GIVEN ENTRIES

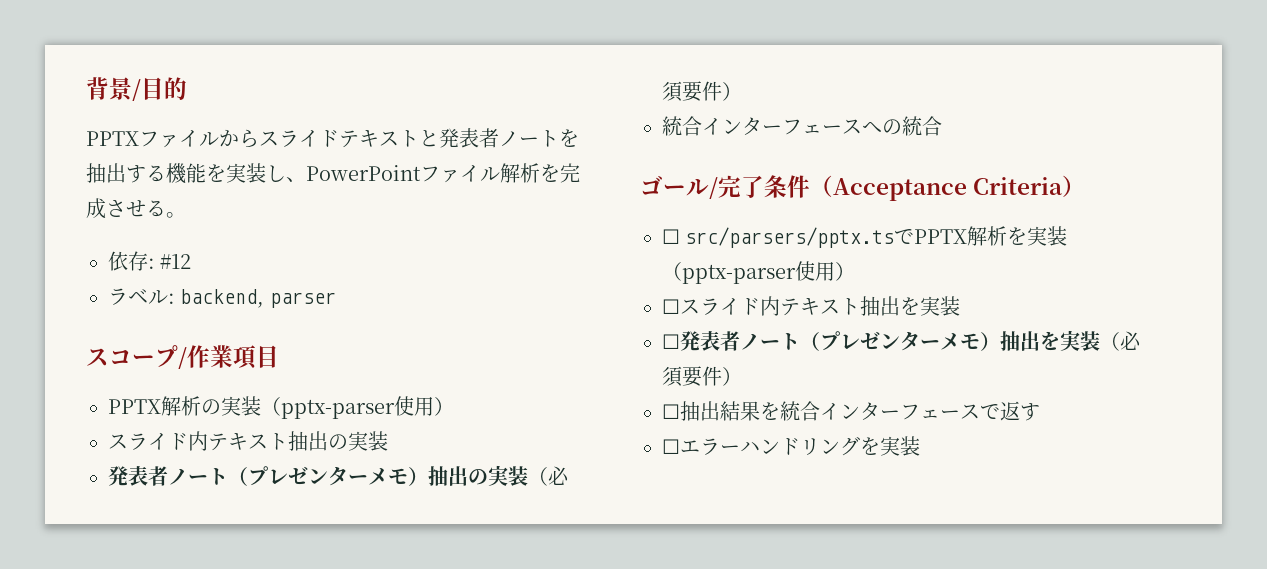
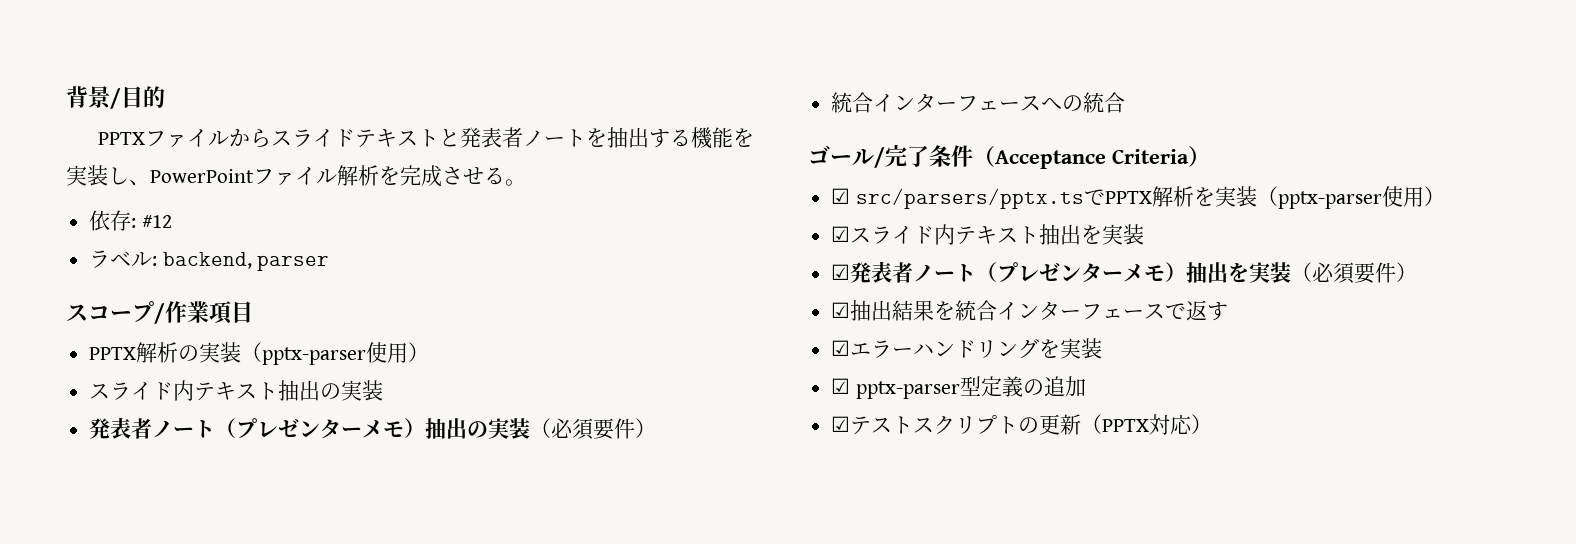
- ☐ src/parsers/pptx.tsでPPTX解析を実装（pptx-parser使用）
+ ☑ src/parsers/pptx.tsでPPTX解析を実装（pptx-parser使用）
- ☐スライド内テキスト抽出を実装
+ ☑スライド内テキスト抽出を実装
- ☐発表者ノート（プレゼンターメモ）抽出を実装（必須要件）
+ ☑発表者ノート（プレゼンターメモ）抽出を実装（必須要件）
- ☐抽出結果を統合インターフェースで返す
+ ☑抽出結果を統合インターフェースで返す
- ☐エラーハンドリングを実装
+ ☑エラーハンドリングを実装
+ ☑ pptx-parser型定義の追加
+ ☑テストスクリプトの更新（PPTX対応）

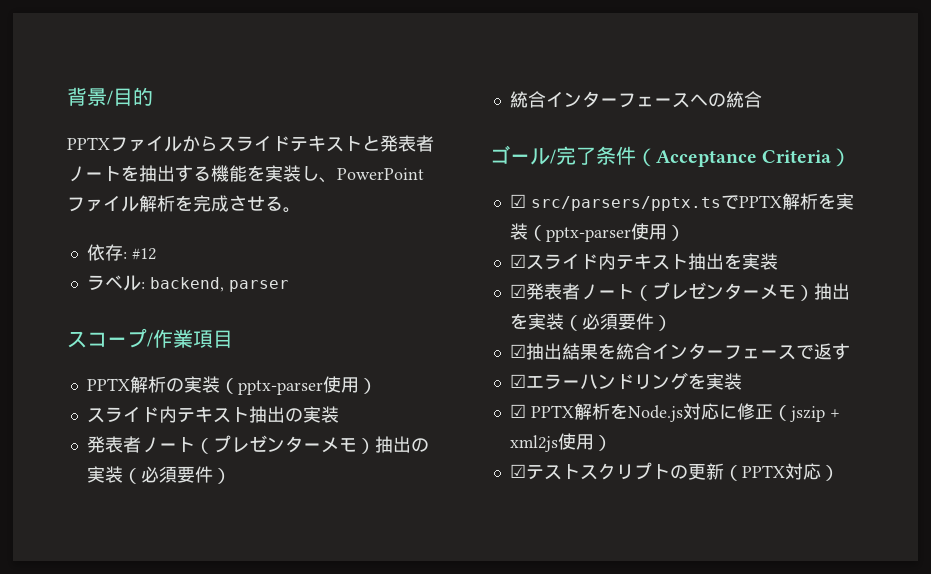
- ☑ pptx-parser型定義の追加
+ ☑ PPTX解析をNode.js対応に修正（jszip + xml2js使用）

WORK INSTRUCTION
All lines above containing the string "必須要件" are to be collected.

ANSWER TO THE PROBLEM
- ☐発表者ノート（プレゼンターメモ）抽出を実装（必須要件）
+ ☑発表者ノート（プレゼンターメモ）抽出を実装（必須要件）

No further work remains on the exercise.